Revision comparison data
^^^^
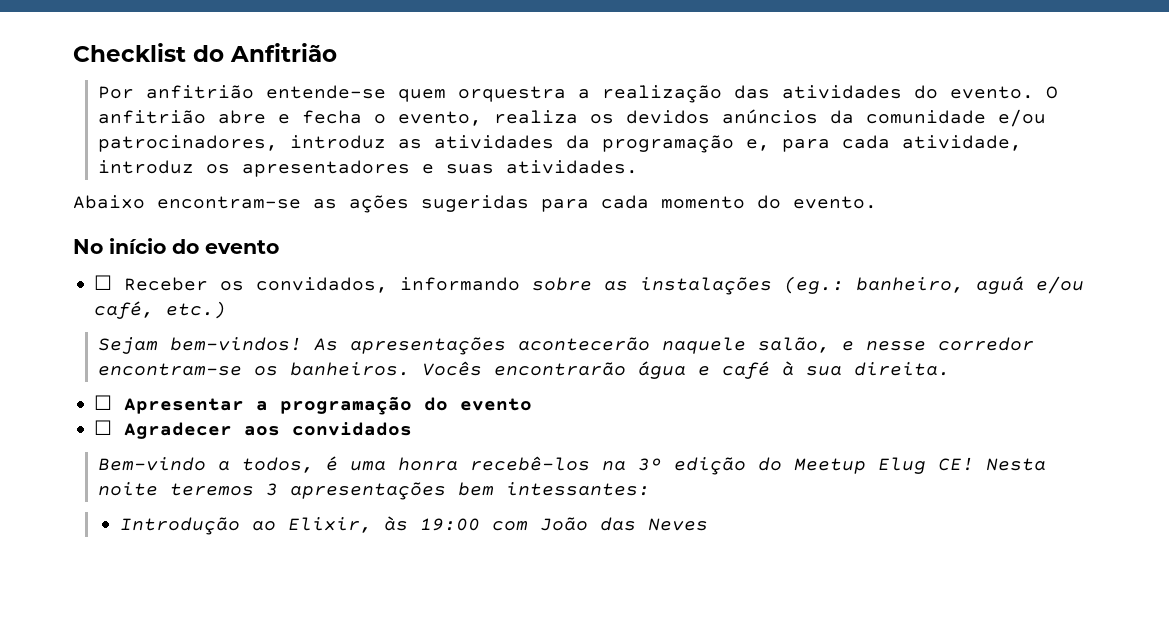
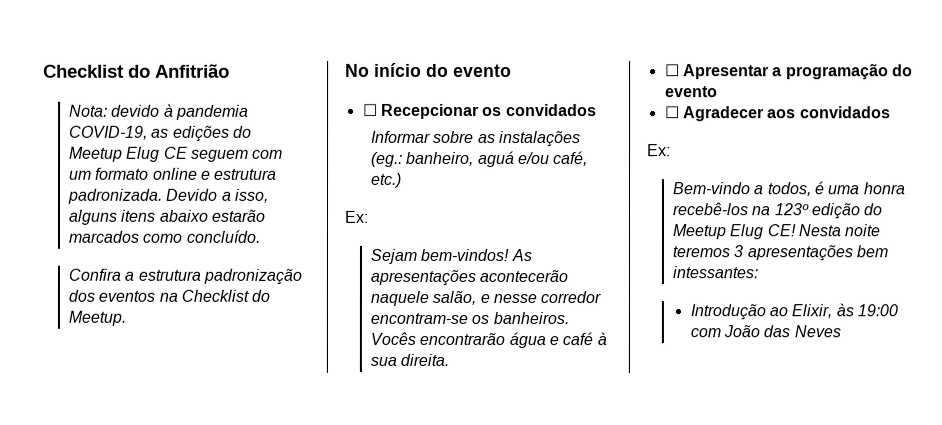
[98,85,1059,103] [98,109,1047,127] [98,135,1023,153] [98,160,639,177] [73,195,877,213] Por anfitrião entende-se quem orquestra a realização das atividades do evento. O anfitrião abre e fecha o evento, realiza os devidos anúncios da comunidade e/ou patrocinadores, introduz as atividades da programação e, para cada atividade, introduz os apresentadores e suas atividades. // Abaixo encontram-se as ações sugeridas para cada momento do evento. -> [69,103,250,120] [69,125,253,142] [69,146,284,162] [69,167,278,180] [68,188,270,204] [68,209,267,225] [68,229,260,243] [68,268,303,285] [68,289,271,302] [68,310,127,326] Nota: devido à pandemia COVID-19, as edições do Meetup Elug CE seguem com um formato online e estrutura padronizada. Devido a isso, alguns itens abaixo estarão marcados como concluído. // Confira a estrutura padronização dos eventos na Checklist do Meetup.
[124,277,521,293] Receber os convidados, informando -> [380,103,597,120] [371,130,432,143] Recepcionar os convidados // Informar
(227, 310) none -> [344,210,369,223] // Ex:
(413, 429) none -> [647,144,671,157] // Ex:
[638,458,663,471] 3º -> [773,203,810,216] 123º

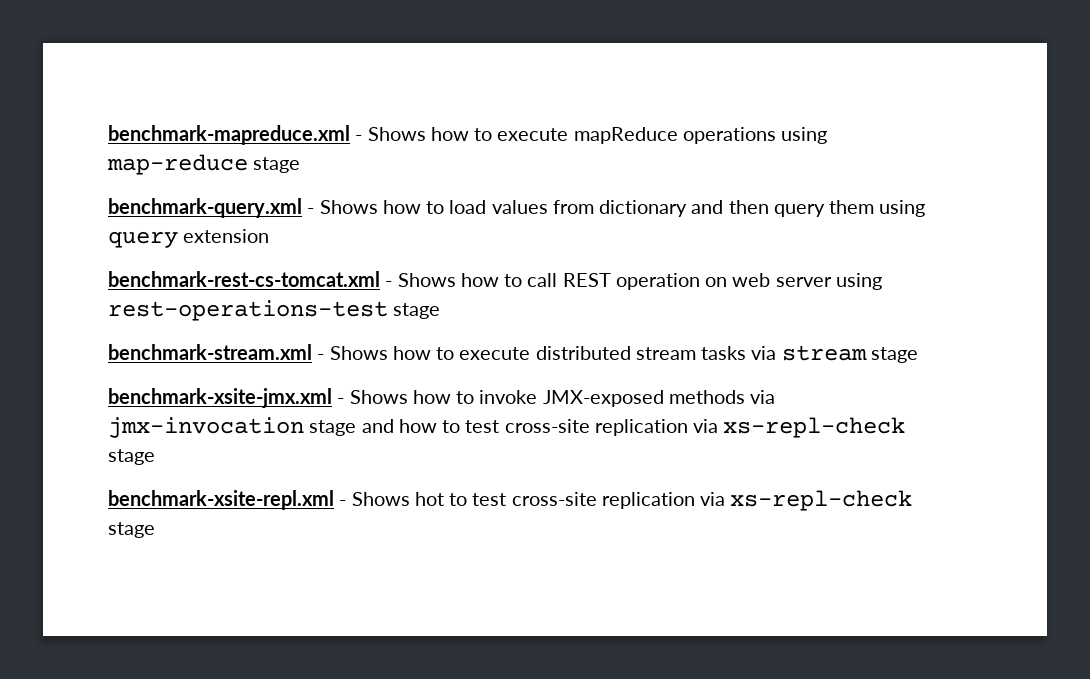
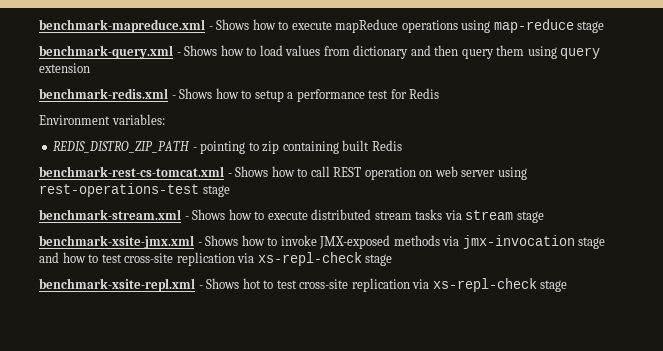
(270, 236) none -> [39,88,440,102] [39,114,165,125] [53,140,402,154] // benchmark-redis.xml - Shows how to setup a performance test for Redis // Environment variables: // REDIS_DISTRO_ZIP_PATH - pointing to zip containing built Redis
^^^^
ABOUT THIS TASK
Return one number, the count of lines in the records holding the word "none".

SOLUTION BELOW
3